The task
Please return every line of the records below that holds the word "Trinidad".
** Input data follows **
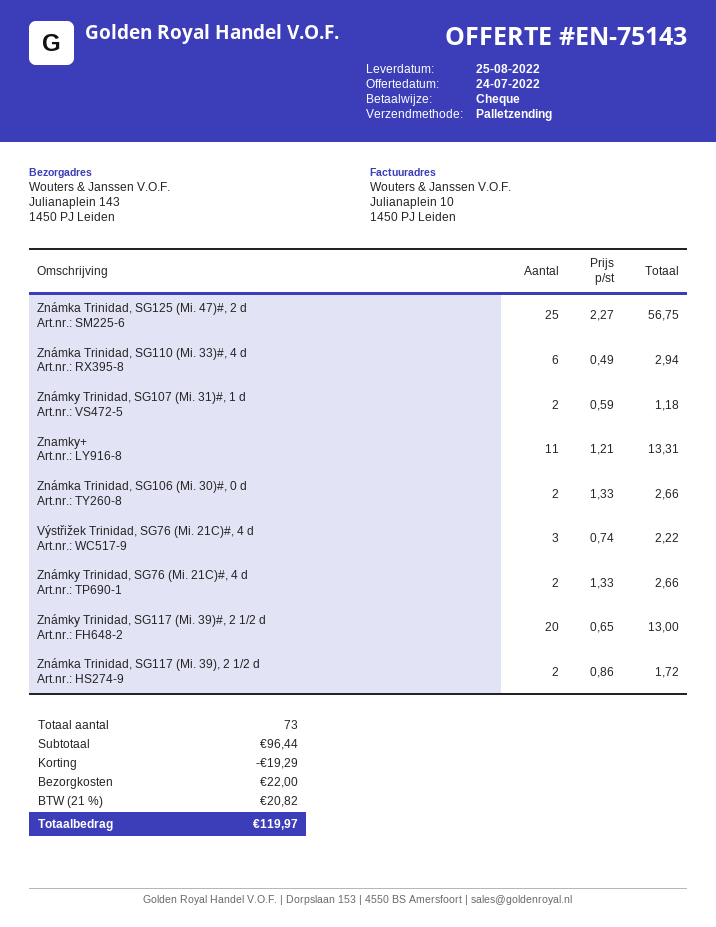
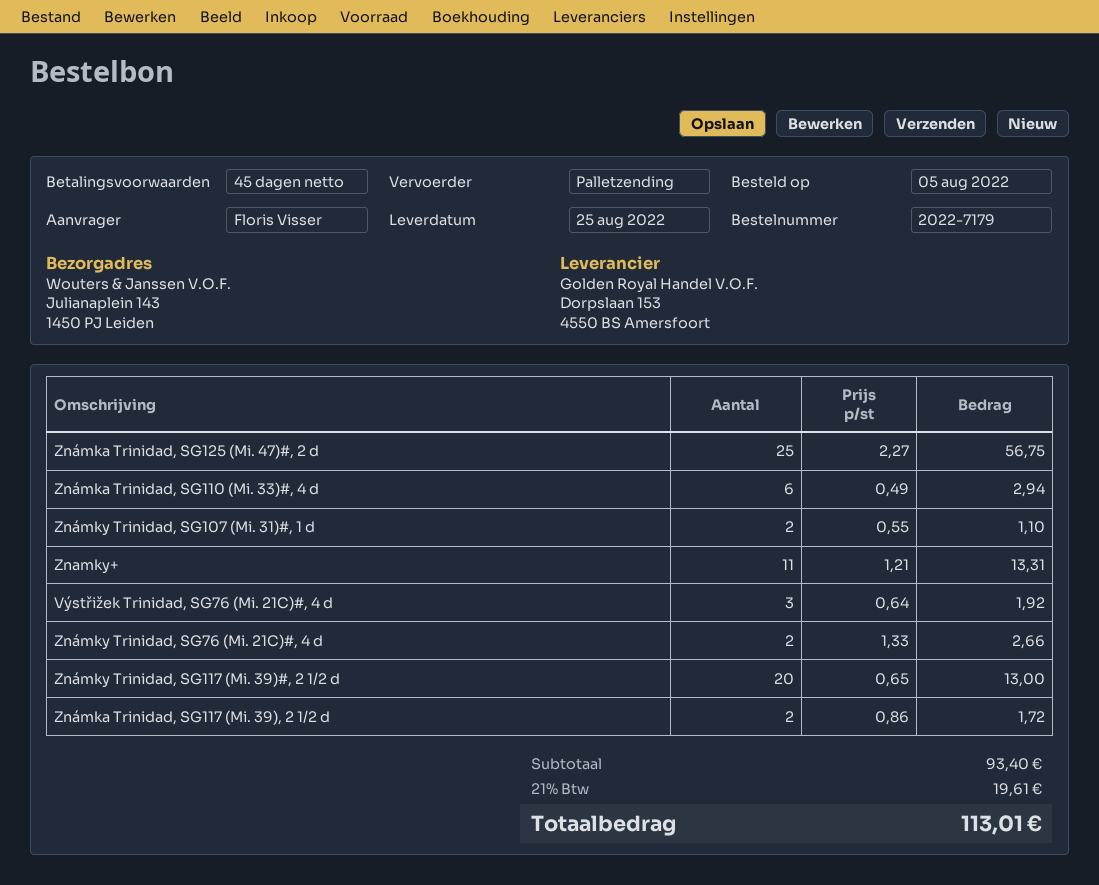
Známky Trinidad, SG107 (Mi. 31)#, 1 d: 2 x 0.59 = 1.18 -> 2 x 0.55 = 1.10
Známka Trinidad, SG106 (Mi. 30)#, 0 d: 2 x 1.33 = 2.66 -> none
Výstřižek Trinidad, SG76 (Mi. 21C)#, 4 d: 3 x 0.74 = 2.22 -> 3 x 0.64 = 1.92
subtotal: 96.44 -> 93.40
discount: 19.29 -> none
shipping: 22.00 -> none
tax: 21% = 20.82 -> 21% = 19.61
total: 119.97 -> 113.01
** End of Input data **
** Input data follows **
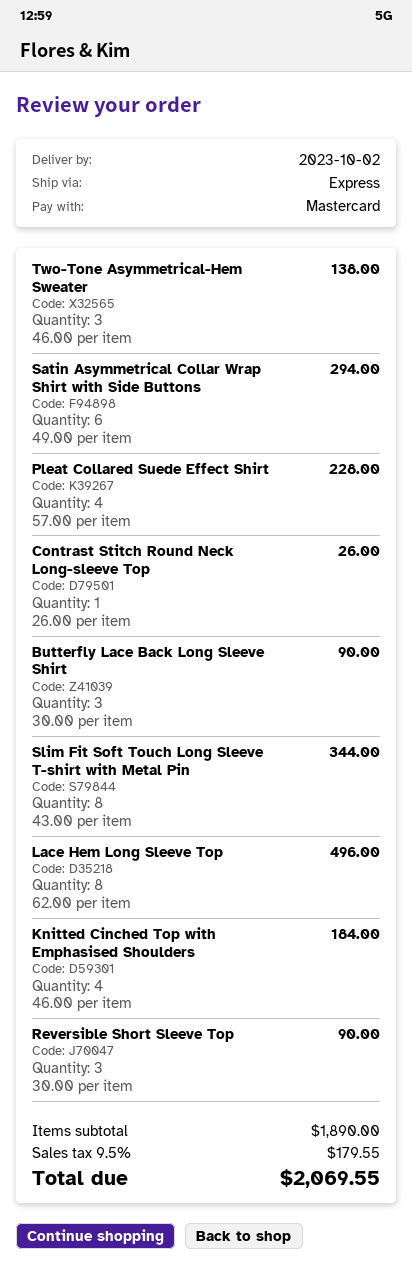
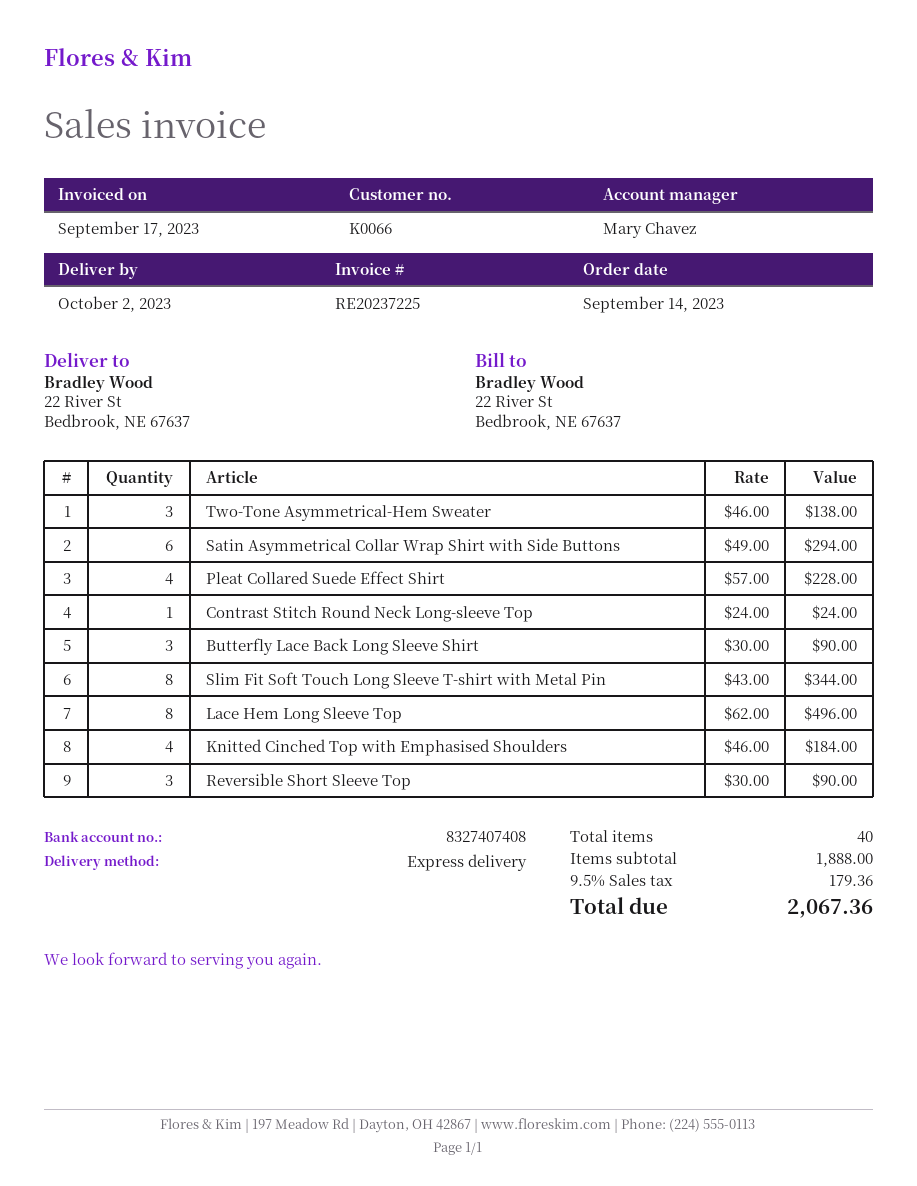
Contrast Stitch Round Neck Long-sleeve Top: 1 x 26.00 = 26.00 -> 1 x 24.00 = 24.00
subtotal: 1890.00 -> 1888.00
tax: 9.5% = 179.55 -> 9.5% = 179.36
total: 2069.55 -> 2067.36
** End of Input data **
Result for this exercise
Známky Trinidad, SG107 (Mi. 31)#, 1 d: 2 x 0.59 = 1.18 -> 2 x 0.55 = 1.10
Známka Trinidad, SG106 (Mi. 30)#, 0 d: 2 x 1.33 = 2.66 -> none
Výstřižek Trinidad, SG76 (Mi. 21C)#, 4 d: 3 x 0.74 = 2.22 -> 3 x 0.64 = 1.92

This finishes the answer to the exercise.